# negative side of a small town!



## uncle willie (Apr 13, 2004)

ok not only am i from amish country but my home town has like 250 people.........so when the local gas sastion started to sell beer it was a big thing. well about a month ago thy started to get steel rserve malt. it is 8.1% and only 99 cents for a 24 oz can! well,hell i'am happier than a pig in ****! so i go to work and telleverone about it. found out the real towns and citys here have had it for years.

what do you expect from a town that is stillwaiting for the moom landing and the doors to come in concert!


----------



## Frighteners Entertainment (Jan 24, 2006)

Yes, that's a true story!
Sorry, Feldy


----------



## dougspaulding (May 22, 2004)

feldjager said:


> ok not only am i from amish country but my home town has like 250 people.........what do you expect from a town that is still waiting for the doors to come in concert!

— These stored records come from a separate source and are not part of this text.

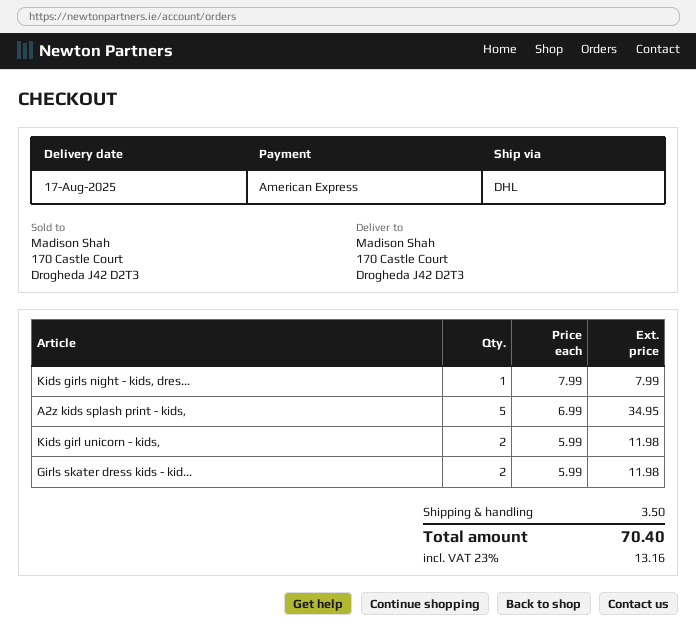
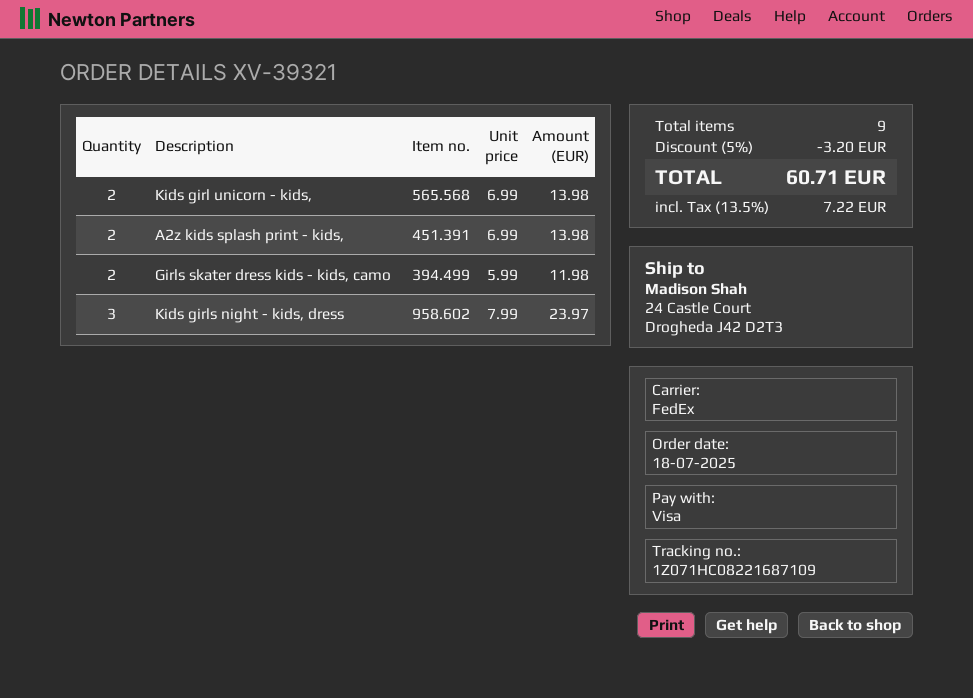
payment method: American Express -> Visa
shipping method: DHL -> FedEx
ship to: 170 Castle Court, Drogheda J42 D2T3 -> 24 Castle Court, Drogheda J42 D2T3
Kids girls night - kids, dres...: 1 x 7.99 = 7.99 -> 3 x 7.99 = 23.97
A2z kids splash print - kids,: 5 x 6.99 = 34.95 -> 2 x 6.99 = 13.98
Kids girl unicorn - kids,: 2 x 5.99 = 11.98 -> 2 x 6.99 = 13.98
discount: none -> 5% = 3.20
shipping: 3.50 -> none
tax: 23% = 13.16 -> 13.5% = 7.22
total: 70.40 -> 60.71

The Amish are waiting for *The Doors*?!?!


----------



## Vlad (Aug 2, 2005)

"what do you expect from a town that is stillwaiting for the moom landing"


Holy Crap!!!!! Those mooms better not land anywhere me if they know what's good for them!


----------



## DeathTouch (Sep 6, 2005)

I am from a small town too. Not 290 something people but small never the less. I have been to Amish Acres in Napanee, IN. I hope spelled that right. Awesome town. Just got to watch those buggies.


----------